Would you reproduce all of the entries below, character for character?
--- Data extract Enclosed Below ---
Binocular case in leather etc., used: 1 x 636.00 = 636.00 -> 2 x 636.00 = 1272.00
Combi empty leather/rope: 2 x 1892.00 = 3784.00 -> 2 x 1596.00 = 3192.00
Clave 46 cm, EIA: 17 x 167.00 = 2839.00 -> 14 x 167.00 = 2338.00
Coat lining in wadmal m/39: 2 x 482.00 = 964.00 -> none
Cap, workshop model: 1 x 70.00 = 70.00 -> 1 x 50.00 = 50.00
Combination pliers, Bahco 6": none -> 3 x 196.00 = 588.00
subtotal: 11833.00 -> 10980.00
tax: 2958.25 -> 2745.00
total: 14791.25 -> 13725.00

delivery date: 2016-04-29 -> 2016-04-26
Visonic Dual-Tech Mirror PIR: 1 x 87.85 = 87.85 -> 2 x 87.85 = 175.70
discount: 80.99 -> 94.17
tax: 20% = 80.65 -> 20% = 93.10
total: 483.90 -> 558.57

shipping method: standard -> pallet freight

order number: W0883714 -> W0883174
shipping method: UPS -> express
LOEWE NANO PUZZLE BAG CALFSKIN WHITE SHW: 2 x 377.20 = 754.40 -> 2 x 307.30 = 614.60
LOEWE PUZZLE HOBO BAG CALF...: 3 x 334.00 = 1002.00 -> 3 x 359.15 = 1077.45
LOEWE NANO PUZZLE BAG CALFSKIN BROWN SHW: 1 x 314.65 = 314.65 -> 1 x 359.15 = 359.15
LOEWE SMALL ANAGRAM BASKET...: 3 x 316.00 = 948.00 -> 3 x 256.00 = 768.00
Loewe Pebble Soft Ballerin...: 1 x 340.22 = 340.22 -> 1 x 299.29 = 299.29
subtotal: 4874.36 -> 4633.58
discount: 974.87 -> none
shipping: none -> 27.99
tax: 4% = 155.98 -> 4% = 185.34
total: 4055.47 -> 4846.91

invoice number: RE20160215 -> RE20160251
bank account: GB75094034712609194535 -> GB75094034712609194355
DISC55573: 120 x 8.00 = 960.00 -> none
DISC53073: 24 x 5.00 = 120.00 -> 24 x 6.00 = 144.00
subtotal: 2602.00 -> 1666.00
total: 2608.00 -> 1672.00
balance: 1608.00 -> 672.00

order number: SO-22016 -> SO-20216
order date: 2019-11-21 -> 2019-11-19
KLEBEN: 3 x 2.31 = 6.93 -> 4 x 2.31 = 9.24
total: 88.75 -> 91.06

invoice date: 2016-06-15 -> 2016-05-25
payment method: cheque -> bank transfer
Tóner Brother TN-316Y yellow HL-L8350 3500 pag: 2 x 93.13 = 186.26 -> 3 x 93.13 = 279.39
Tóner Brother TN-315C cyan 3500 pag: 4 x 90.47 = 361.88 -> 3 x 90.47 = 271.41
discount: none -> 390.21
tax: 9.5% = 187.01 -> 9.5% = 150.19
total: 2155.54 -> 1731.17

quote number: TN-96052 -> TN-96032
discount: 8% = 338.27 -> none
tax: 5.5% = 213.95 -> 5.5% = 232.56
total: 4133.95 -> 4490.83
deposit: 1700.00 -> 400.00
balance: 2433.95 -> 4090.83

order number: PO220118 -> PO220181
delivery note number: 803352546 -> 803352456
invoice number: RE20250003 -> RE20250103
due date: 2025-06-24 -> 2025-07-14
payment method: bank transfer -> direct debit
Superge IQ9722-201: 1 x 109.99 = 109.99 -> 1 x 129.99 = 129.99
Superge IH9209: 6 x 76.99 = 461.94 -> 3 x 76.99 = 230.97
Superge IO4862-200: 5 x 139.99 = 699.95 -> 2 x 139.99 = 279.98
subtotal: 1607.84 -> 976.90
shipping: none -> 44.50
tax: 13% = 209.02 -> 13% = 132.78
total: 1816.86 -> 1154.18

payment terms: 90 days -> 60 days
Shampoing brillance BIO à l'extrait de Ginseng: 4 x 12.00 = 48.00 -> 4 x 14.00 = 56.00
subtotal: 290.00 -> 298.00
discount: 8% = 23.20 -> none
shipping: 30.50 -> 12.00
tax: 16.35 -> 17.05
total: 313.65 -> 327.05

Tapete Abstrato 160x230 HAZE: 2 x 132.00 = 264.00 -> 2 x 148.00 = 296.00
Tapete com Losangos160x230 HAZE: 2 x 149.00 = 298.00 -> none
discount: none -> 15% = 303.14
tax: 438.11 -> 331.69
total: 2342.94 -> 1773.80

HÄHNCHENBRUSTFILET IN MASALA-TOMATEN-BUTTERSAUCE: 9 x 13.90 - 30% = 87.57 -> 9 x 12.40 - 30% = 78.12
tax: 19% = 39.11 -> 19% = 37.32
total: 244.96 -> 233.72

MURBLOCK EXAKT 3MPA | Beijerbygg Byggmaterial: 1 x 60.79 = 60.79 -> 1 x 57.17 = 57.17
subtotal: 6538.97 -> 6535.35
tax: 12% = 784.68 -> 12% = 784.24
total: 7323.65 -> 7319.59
--- End of Enclosed Data extract ---
Output for this task ::
Binocular case in leather etc., used: 1 x 636.00 = 636.00 -> 2 x 636.00 = 1272.00
Combi empty leather/rope: 2 x 1892.00 = 3784.00 -> 2 x 1596.00 = 3192.00
Clave 46 cm, EIA: 17 x 167.00 = 2839.00 -> 14 x 167.00 = 2338.00
Coat lining in wadmal m/39: 2 x 482.00 = 964.00 -> none
Cap, workshop model: 1 x 70.00 = 70.00 -> 1 x 50.00 = 50.00
Combination pliers, Bahco 6": none -> 3 x 196.00 = 588.00
subtotal: 11833.00 -> 10980.00
tax: 2958.25 -> 2745.00
total: 14791.25 -> 13725.00

delivery date: 2016-04-29 -> 2016-04-26
Visonic Dual-Tech Mirror PIR: 1 x 87.85 = 87.85 -> 2 x 87.85 = 175.70
discount: 80.99 -> 94.17
tax: 20% = 80.65 -> 20% = 93.10
total: 483.90 -> 558.57

shipping method: standard -> pallet freight

order number: W0883714 -> W0883174
shipping method: UPS -> express
LOEWE NANO PUZZLE BAG CALFSKIN WHITE SHW: 2 x 377.20 = 754.40 -> 2 x 307.30 = 614.60
LOEWE PUZZLE HOBO BAG CALF...: 3 x 334.00 = 1002.00 -> 3 x 359.15 = 1077.45
LOEWE NANO PUZZLE BAG CALFSKIN BROWN SHW: 1 x 314.65 = 314.65 -> 1 x 359.15 = 359.15
LOEWE SMALL ANAGRAM BASKET...: 3 x 316.00 = 948.00 -> 3 x 256.00 = 768.00
Loewe Pebble Soft Ballerin...: 1 x 340.22 = 340.22 -> 1 x 299.29 = 299.29
subtotal: 4874.36 -> 4633.58
discount: 974.87 -> none
shipping: none -> 27.99
tax: 4% = 155.98 -> 4% = 185.34
total: 4055.47 -> 4846.91

invoice number: RE20160215 -> RE20160251
bank account: GB75094034712609194535 -> GB75094034712609194355
DISC55573: 120 x 8.00 = 960.00 -> none
DISC53073: 24 x 5.00 = 120.00 -> 24 x 6.00 = 144.00
subtotal: 2602.00 -> 1666.00
total: 2608.00 -> 1672.00
balance: 1608.00 -> 672.00

order number: SO-22016 -> SO-20216
order date: 2019-11-21 -> 2019-11-19
KLEBEN: 3 x 2.31 = 6.93 -> 4 x 2.31 = 9.24
total: 88.75 -> 91.06

invoice date: 2016-06-15 -> 2016-05-25
payment method: cheque -> bank transfer
Tóner Brother TN-316Y yellow HL-L8350 3500 pag: 2 x 93.13 = 186.26 -> 3 x 93.13 = 279.39
Tóner Brother TN-315C cyan 3500 pag: 4 x 90.47 = 361.88 -> 3 x 90.47 = 271.41
discount: none -> 390.21
tax: 9.5% = 187.01 -> 9.5% = 150.19
total: 2155.54 -> 1731.17

quote number: TN-96052 -> TN-96032
discount: 8% = 338.27 -> none
tax: 5.5% = 213.95 -> 5.5% = 232.56
total: 4133.95 -> 4490.83
deposit: 1700.00 -> 400.00
balance: 2433.95 -> 4090.83

order number: PO220118 -> PO220181
delivery note number: 803352546 -> 803352456
invoice number: RE20250003 -> RE20250103
due date: 2025-06-24 -> 2025-07-14
payment method: bank transfer -> direct debit
Superge IQ9722-201: 1 x 109.99 = 109.99 -> 1 x 129.99 = 129.99
Superge IH9209: 6 x 76.99 = 461.94 -> 3 x 76.99 = 230.97
Superge IO4862-200: 5 x 139.99 = 699.95 -> 2 x 139.99 = 279.98
subtotal: 1607.84 -> 976.90
shipping: none -> 44.50
tax: 13% = 209.02 -> 13% = 132.78
total: 1816.86 -> 1154.18

payment terms: 90 days -> 60 days
Shampoing brillance BIO à l'extrait de Ginseng: 4 x 12.00 = 48.00 -> 4 x 14.00 = 56.00
subtotal: 290.00 -> 298.00
discount: 8% = 23.20 -> none
shipping: 30.50 -> 12.00
tax: 16.35 -> 17.05
total: 313.65 -> 327.05

Tapete Abstrato 160x230 HAZE: 2 x 132.00 = 264.00 -> 2 x 148.00 = 296.00
Tapete com Losangos160x230 HAZE: 2 x 149.00 = 298.00 -> none
discount: none -> 15% = 303.14
tax: 438.11 -> 331.69
total: 2342.94 -> 1773.80

HÄHNCHENBRUSTFILET IN MASALA-TOMATEN-BUTTERSAUCE: 9 x 13.90 - 30% = 87.57 -> 9 x 12.40 - 30% = 78.12
tax: 19% = 39.11 -> 19% = 37.32
total: 244.96 -> 233.72

MURBLOCK EXAKT 3MPA | Beijerbygg Byggmaterial: 1 x 60.79 = 60.79 -> 1 x 57.17 = 57.17
subtotal: 6538.97 -> 6535.35
tax: 12% = 784.68 -> 12% = 784.24
total: 7323.65 -> 7319.59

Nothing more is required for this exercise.